The snippet omits type; it defaults to input_message.

Both behaviors are safe to send concurrently from multiple clients. Inputs are appended to a queue and processed in order.

Interrupting the agent

If the user wants to stop the agent mid-turn without sending new input, send an interrupt request:

CANCEL THE CURRENT TURN

Code example with multiple language options.
1

An interrupt causes the platform to:

  • Stop consuming the current LLM stream. Partial output produced so far is discarded, not persisted.
  • Cancel any in-flight tool calls. Each running tool call ends with a synthetic error event so the agent sees it as a failed call rather than a hanging one.
  • Emit a session_interrupted event to every connected client so they know the turn ended.

The session remains open and ready for a new input message. An interrupt on its own doesn't steer — it just cancels. To interrupt and redirect in a single request, send an input_message with behavior: "steer" instead; it interrupts the current iteration and injects the new message at the next safe point.

What multiple clients can and can't do

Multi-client consumption on a session is fully supported:

  • Any number of clients can read the same session's events concurrently. Clients that are also sending input can stream the response; pure followers page the GET endpoint.
  • Any client can send input concurrently. Inputs queue in the order received.
  • Any client can interrupt.
  • Each client can independently resume from its own cursor.

The one restriction is that only one agent loop runs at a time per session. If a client attempts to start a new loop on a session that is already running — for example, by sending an input without a since value — the request fails with 409 Conflict and a message telling the caller to include since and treat the session as in-progress. This prevents two concurrent loops from producing interleaved events on the same session.

The fix is what the error message says: include a since cursor and treat the session as in-progress rather than starting a new one.
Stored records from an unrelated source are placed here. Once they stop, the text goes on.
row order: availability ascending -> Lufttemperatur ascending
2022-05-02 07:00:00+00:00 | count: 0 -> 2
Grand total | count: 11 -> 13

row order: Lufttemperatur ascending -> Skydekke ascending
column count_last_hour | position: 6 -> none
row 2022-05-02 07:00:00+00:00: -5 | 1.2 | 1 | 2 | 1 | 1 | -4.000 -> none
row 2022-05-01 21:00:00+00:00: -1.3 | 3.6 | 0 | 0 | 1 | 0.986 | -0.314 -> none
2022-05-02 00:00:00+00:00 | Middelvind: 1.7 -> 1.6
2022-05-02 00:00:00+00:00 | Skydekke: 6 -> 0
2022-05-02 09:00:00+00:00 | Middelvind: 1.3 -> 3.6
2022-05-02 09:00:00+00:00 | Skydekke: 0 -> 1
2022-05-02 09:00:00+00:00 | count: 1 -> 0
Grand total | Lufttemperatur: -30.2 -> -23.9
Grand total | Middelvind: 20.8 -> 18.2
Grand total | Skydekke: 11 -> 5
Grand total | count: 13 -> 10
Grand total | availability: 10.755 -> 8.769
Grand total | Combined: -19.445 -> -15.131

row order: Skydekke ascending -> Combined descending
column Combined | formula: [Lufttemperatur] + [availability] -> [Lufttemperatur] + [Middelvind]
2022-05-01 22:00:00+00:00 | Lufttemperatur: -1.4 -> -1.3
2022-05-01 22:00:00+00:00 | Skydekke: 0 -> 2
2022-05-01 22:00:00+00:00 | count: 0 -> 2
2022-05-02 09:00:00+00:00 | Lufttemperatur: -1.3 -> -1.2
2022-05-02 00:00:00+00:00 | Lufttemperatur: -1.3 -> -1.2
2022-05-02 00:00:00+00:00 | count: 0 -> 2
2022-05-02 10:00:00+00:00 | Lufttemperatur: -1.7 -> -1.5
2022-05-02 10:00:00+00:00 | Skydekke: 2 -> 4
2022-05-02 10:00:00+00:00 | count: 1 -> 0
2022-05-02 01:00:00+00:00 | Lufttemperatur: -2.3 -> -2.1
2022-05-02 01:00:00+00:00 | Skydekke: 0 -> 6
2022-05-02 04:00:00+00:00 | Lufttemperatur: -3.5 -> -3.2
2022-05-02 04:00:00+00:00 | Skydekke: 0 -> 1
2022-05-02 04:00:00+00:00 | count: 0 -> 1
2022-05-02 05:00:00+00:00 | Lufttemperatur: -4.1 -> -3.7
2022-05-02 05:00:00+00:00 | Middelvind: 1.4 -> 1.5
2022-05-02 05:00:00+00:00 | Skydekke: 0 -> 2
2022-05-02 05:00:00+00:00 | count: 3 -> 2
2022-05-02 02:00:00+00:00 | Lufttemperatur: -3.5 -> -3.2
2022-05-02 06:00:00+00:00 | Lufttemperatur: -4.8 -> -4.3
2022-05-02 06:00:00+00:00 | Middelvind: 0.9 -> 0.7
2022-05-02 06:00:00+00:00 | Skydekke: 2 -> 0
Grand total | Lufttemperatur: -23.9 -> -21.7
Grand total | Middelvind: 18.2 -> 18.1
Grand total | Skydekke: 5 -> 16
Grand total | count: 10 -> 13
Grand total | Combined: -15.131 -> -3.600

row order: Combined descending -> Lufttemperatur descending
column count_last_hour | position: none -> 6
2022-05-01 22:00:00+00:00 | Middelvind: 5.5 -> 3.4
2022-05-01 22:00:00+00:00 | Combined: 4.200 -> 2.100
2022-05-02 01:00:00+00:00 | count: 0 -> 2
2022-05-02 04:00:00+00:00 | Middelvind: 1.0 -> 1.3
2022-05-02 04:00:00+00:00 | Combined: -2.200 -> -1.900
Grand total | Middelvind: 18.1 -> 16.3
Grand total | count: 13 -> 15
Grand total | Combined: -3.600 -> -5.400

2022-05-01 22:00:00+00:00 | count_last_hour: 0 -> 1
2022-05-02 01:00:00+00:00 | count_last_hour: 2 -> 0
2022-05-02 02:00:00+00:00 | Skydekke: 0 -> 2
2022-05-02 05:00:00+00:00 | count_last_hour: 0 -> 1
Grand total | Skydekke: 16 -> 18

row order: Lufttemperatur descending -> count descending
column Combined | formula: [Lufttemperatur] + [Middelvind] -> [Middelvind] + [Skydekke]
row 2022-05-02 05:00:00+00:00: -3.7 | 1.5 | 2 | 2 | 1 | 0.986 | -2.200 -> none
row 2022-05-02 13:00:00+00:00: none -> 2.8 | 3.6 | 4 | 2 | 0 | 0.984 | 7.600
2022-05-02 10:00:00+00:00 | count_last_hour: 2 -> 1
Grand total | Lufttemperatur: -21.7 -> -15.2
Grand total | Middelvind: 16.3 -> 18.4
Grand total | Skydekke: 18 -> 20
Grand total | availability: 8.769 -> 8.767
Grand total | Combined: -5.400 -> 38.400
If inputs arrive faster than the agent can consume them and the internal queue fills, the platform returns 429 Too Many Requests. In practice this only happens under abuse or a client bug; normal multi-device usage does not come close.
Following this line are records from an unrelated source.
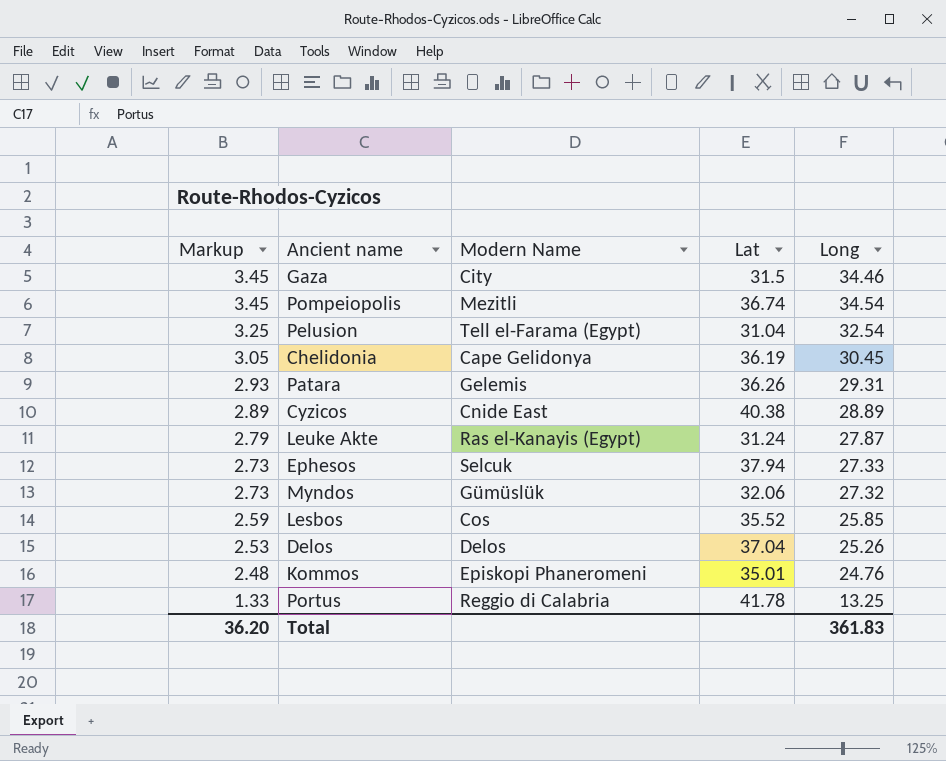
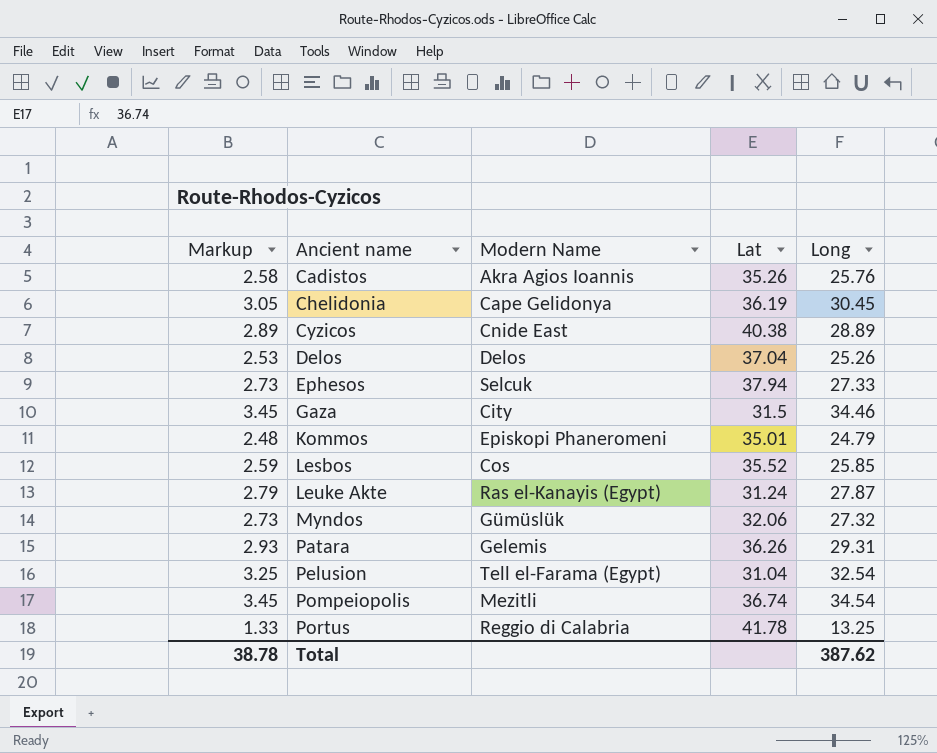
row order: Markup descending -> Ancient name ascending
row Cadistos: none -> 2.58 | Akra Agios Ioannis | 35.26 | 25.76
Kommos | Long: 24.76 -> 24.79
Total | Markup: 36.20 -> 38.78
Total | Long: 361.83 -> 387.62

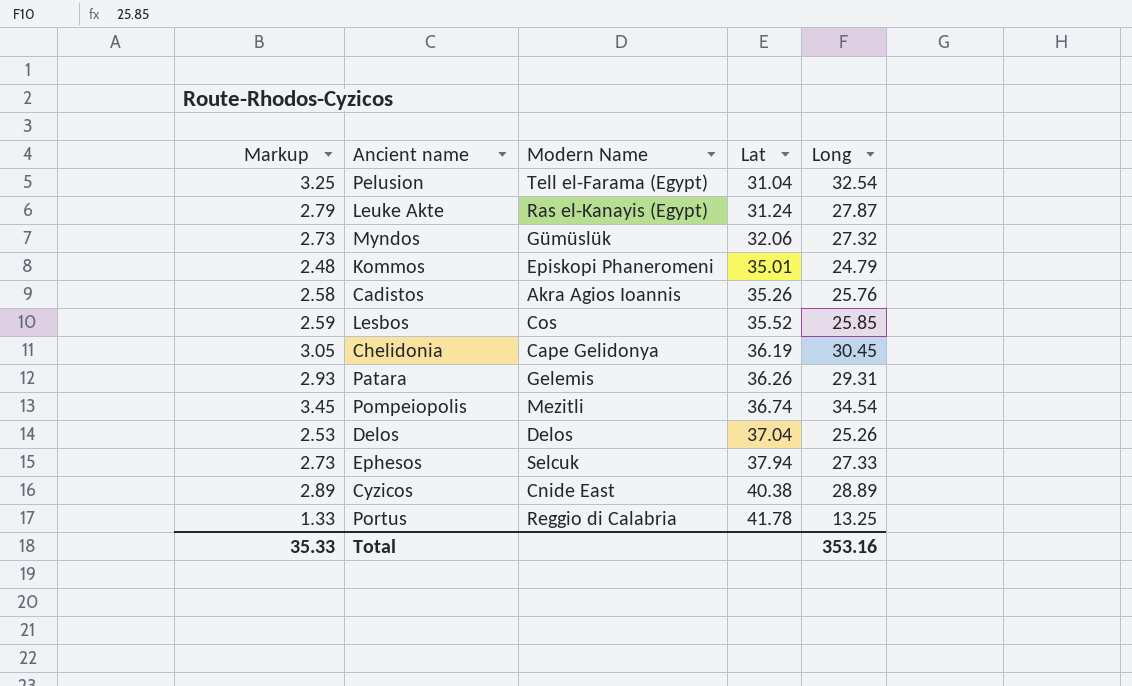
row order: Ancient name ascending -> Lat ascending
row Gaza: 3.45 | City | 31.5 | 34.46 -> none
Total | Markup: 38.78 -> 35.33
Total | Long: 387.62 -> 353.16

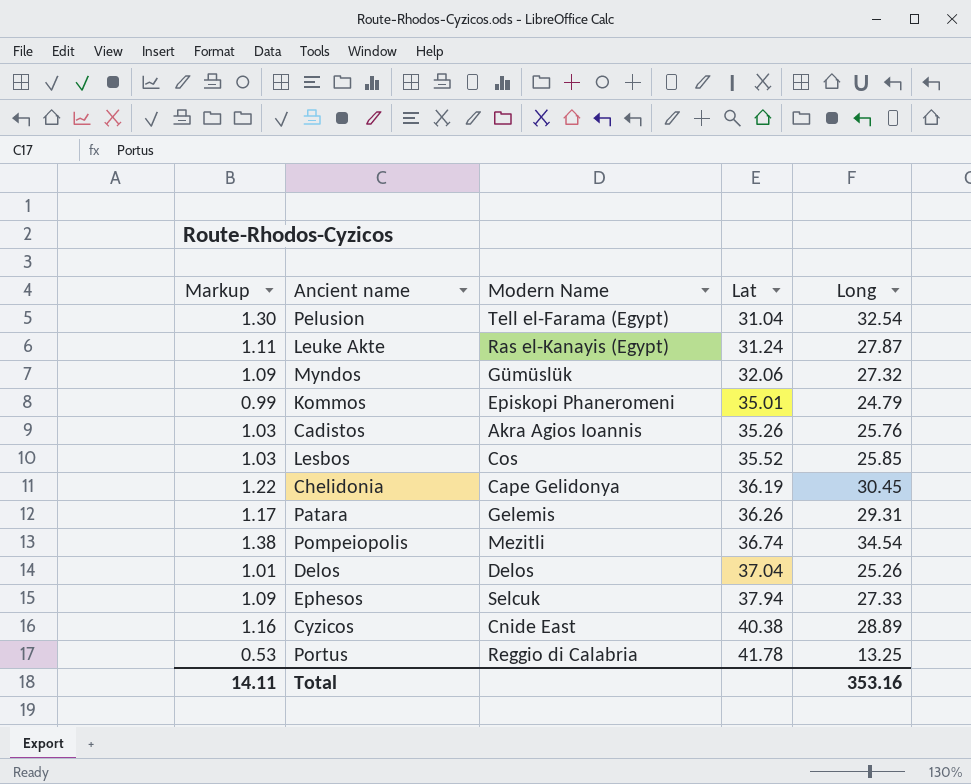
column Markup | formula: [Long] * 0.1 -> [Long] * 0.04
Total | Markup: 35.33 -> 14.11

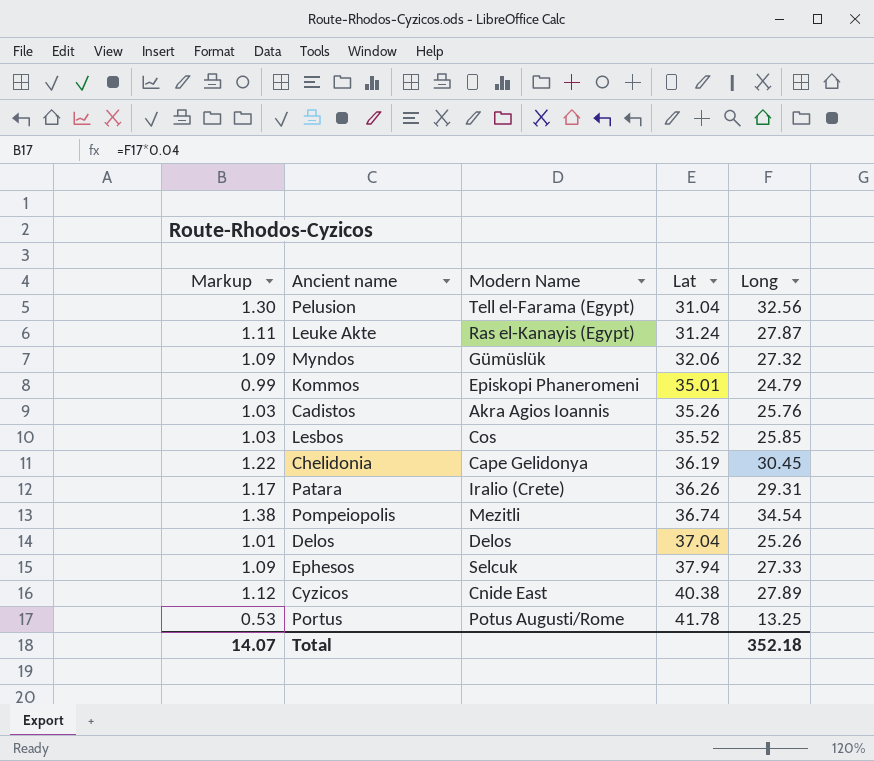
Pelusion | Long: 32.54 -> 32.56
Patara | Modern Name: Gelemis -> Iralio (Crete)
Cyzicos | Markup: 1.16 -> 1.12
Cyzicos | Long: 28.89 -> 27.89
Portus | Modern Name: Reggio di Calabria -> Potus Augusti/Rome
Total | Markup: 14.11 -> 14.07
Total | Long: 353.16 -> 352.18

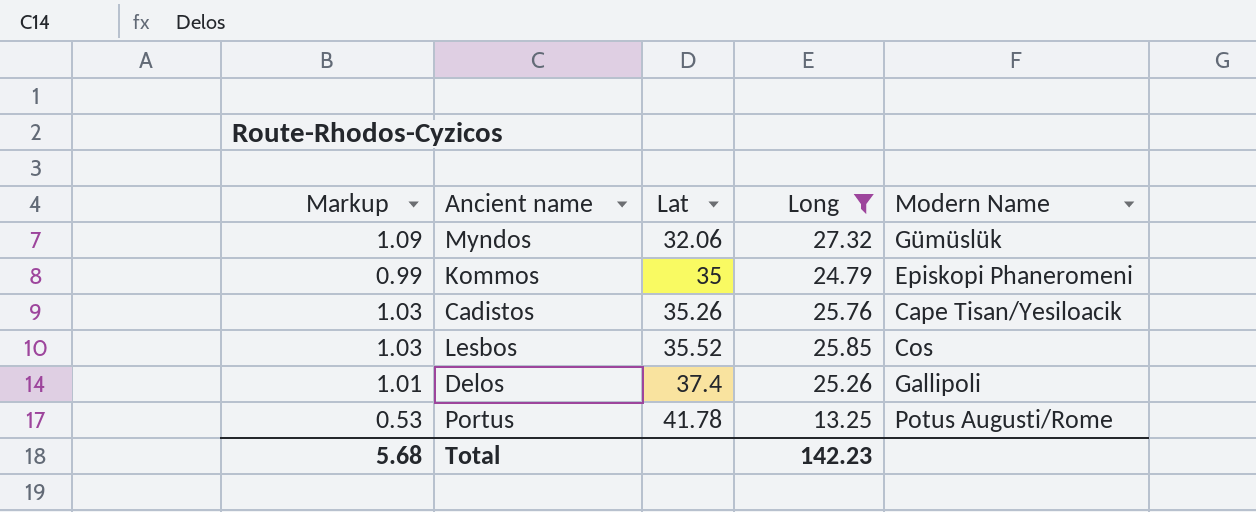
filter: none -> Long <= 27.32
column Modern Name | position: 3 -> 5
Kommos | Lat: 35.01 -> 35
Cadistos | Modern Name: Akra Agios Ioannis -> Cape Tisan/Yesiloacik
Delos | Lat: 37.04 -> 37.4
Delos | Modern Name: Delos -> Gallipoli
Total | Markup: 14.07 -> 5.68
Total | Long: 352.18 -> 142.23

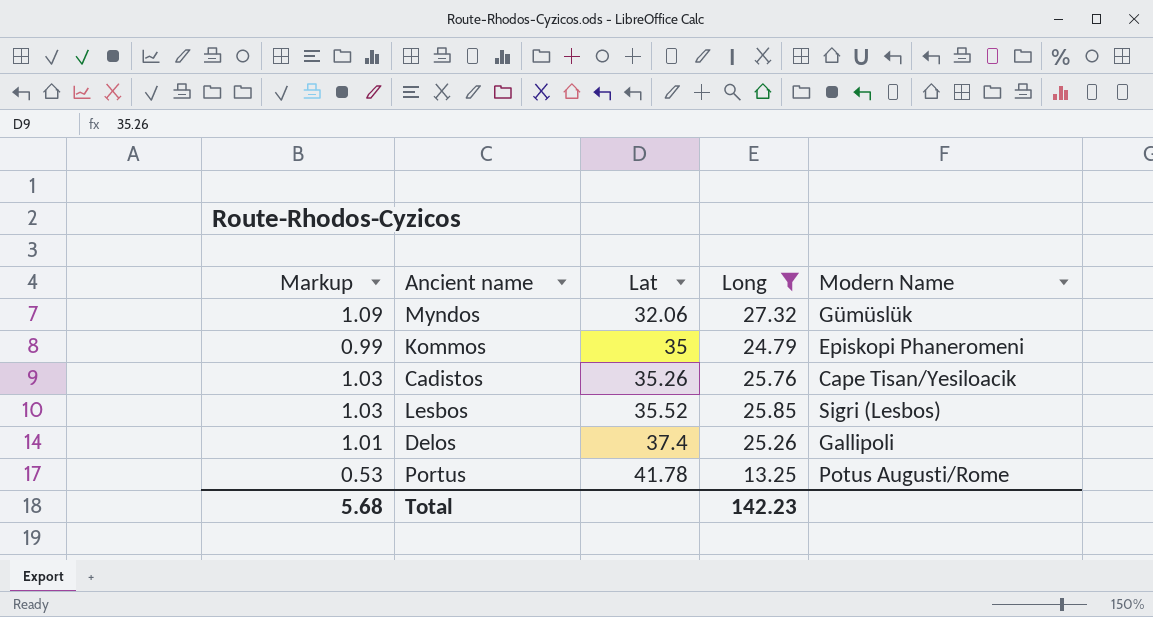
Lesbos | Modern Name: Cos -> Sigri (Lesbos)

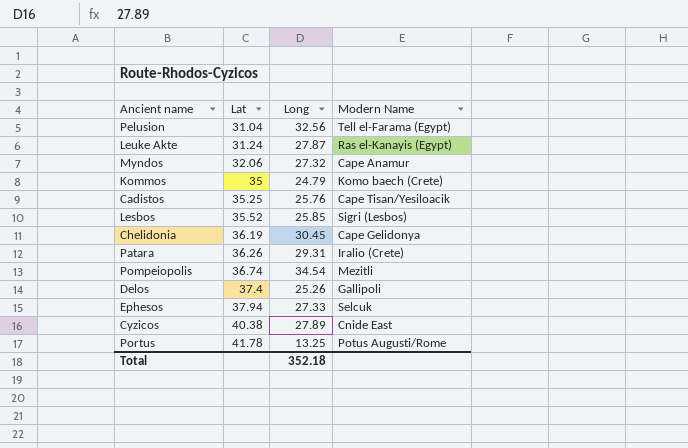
filter: Long <= 27.32 -> none
column Markup | formula: [Long] * 0.04 -> none
Myndos | Modern Name: Gümüslük -> Cape Anamur
Kommos | Modern Name: Episkopi Phaneromeni -> Komo baech (Crete)
Cadistos | Lat: 35.26 -> 35.25
Total | Long: 142.23 -> 352.18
Ordering and consistency guarantees

  • Events are durably ordered. Every connected client sees the same events in the same order. No client sees "future" events before "past" ones.
  • No dropped messages. Inputs accepted by the platform are always reflected in the event list; a client that resumes from its last cursor cannot miss them.
  • Steer inputs interleave at safe points. A steer input lands between tool calls or before the next LLM call, never in the middle of a partial LLM response.
  • Interrupted turns are visible. Interrupts emit a session_interrupted event so every client can render the state correctly.

Common patterns

  • Mobile + web. The same user keeps both open; events stream to both. Sending from either one just works.
  • Agent-pairing UI. A human operator watches an agent handle a customer. The operator's UI reads the session events in real time and can send a steer input to redirect the agent when needed.
  • Transfer a session between clients. A user logs out on device A and opens the same session on device B. The new client pages the GET endpoint to fetch history, then sends its first input POST with a recent since cursor and stream_response: true to catch up and tail live.
  • Cancel a long tool chain. The user sees the agent running a slow sql_query they realize is wrong. They send interrupt and the agent stops cleanly.

Limits and trade-offs

  • Partial output is discarded on interrupt. If you need the agent to commit what it has so far before stopping, don't use interrupt. Send a steering message that tells the agent to wrap up what it's doing instead.
  • Steer inputs land at safe points. The agent does not mid-stream-edit an LLM response; it finishes the current in-flight LLM call, then checks for steer input. For most use cases this feels instantaneous; under a long-running tool call the perceived latency to steer is the time until the tool returns.
  • Queue capacity is finite. If your product fan-ins a lot of concurrent input to a single session, you can hit the queue limit and receive 429s. This is a design smell — consider whether you should be using sub-agents for the parallel work.